### WORK TASK
Once the line containing "html: <div>Attributes</div> ->" is found, please copy it and all lines after it through the end of the records, exactly, leaving out pictures.

### DATA LISTING

[Start of Attachment]

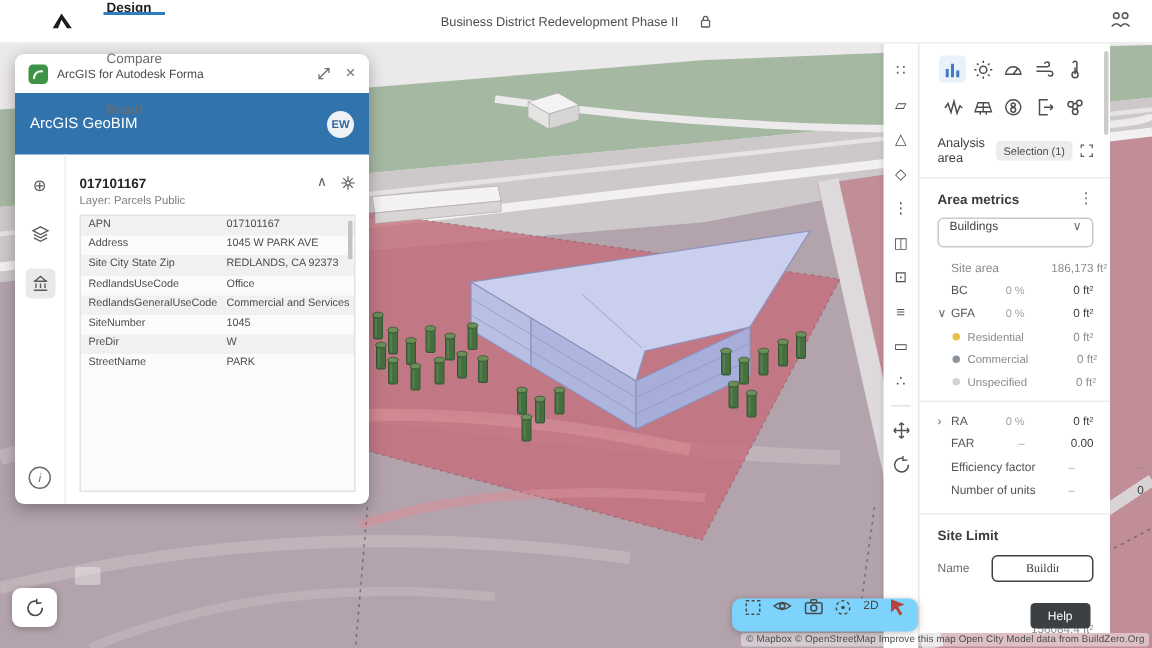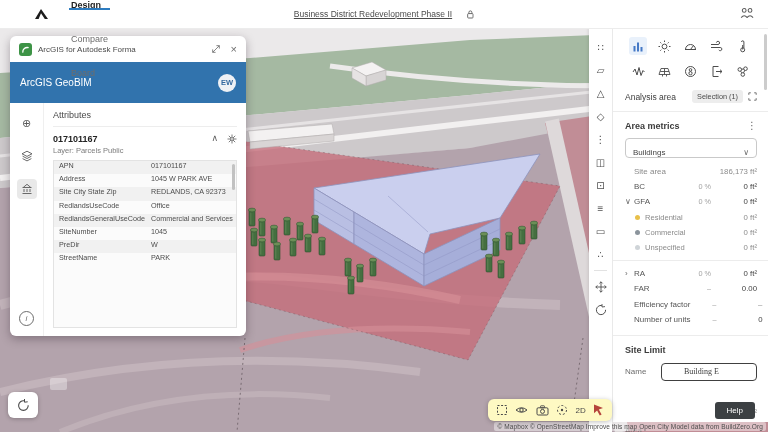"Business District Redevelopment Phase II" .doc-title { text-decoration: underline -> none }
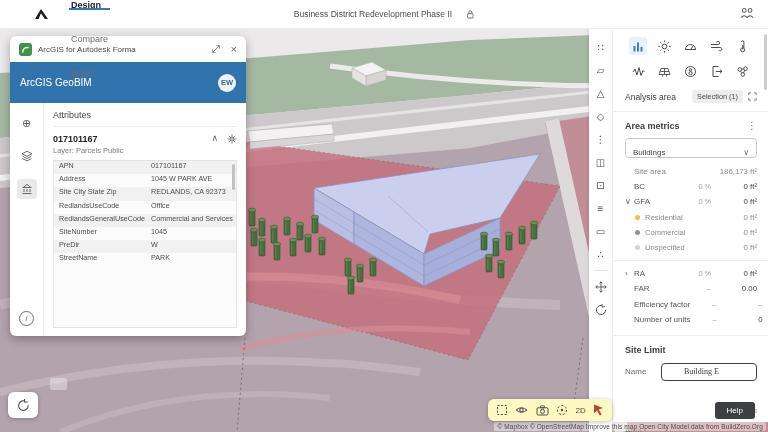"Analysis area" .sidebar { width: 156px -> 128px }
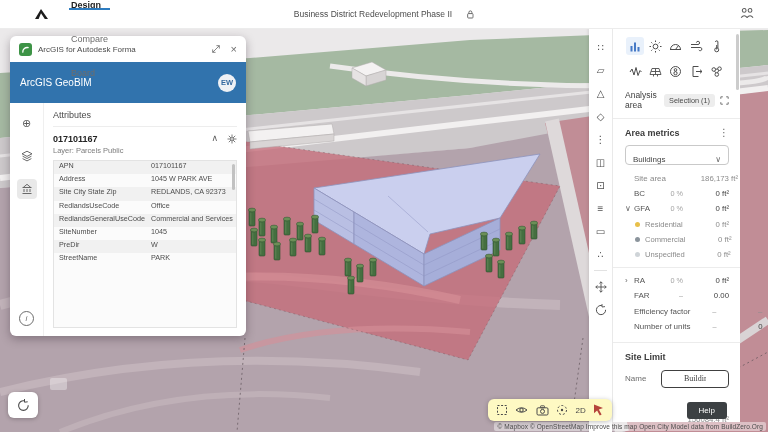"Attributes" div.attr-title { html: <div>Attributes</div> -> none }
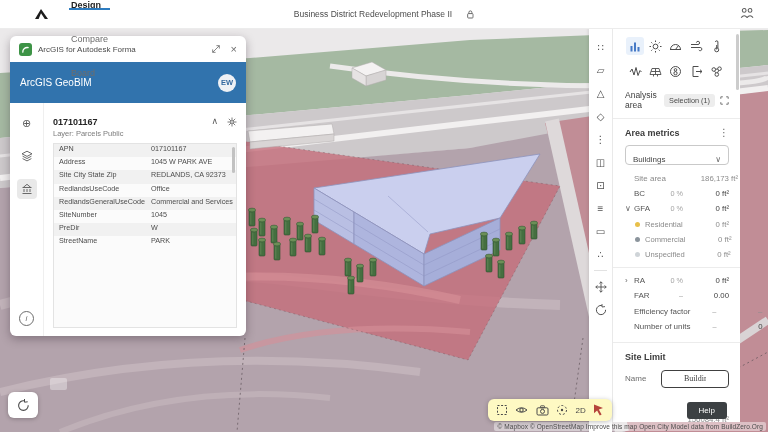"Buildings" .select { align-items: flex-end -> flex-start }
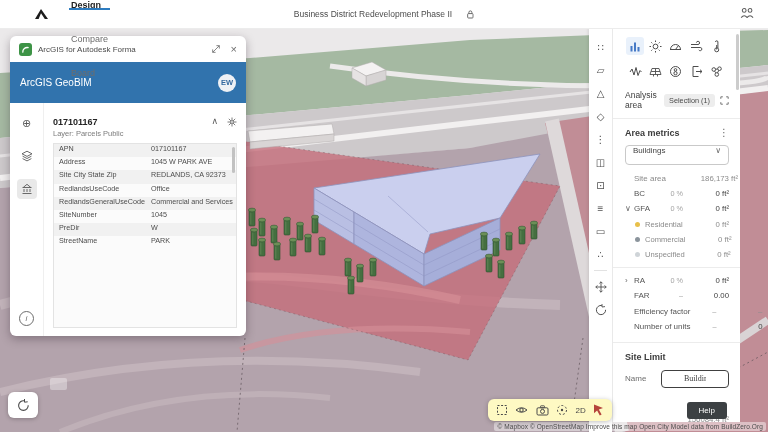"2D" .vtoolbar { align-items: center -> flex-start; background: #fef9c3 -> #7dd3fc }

[End of Attachment]

### ANSWER BELOW
"Attributes" div.attr-title { html: <div>Attributes</div> -> none }
"Buildings" .select { align-items: flex-end -> flex-start }
"2D" .vtoolbar { align-items: center -> flex-start; background: #fef9c3 -> #7dd3fc }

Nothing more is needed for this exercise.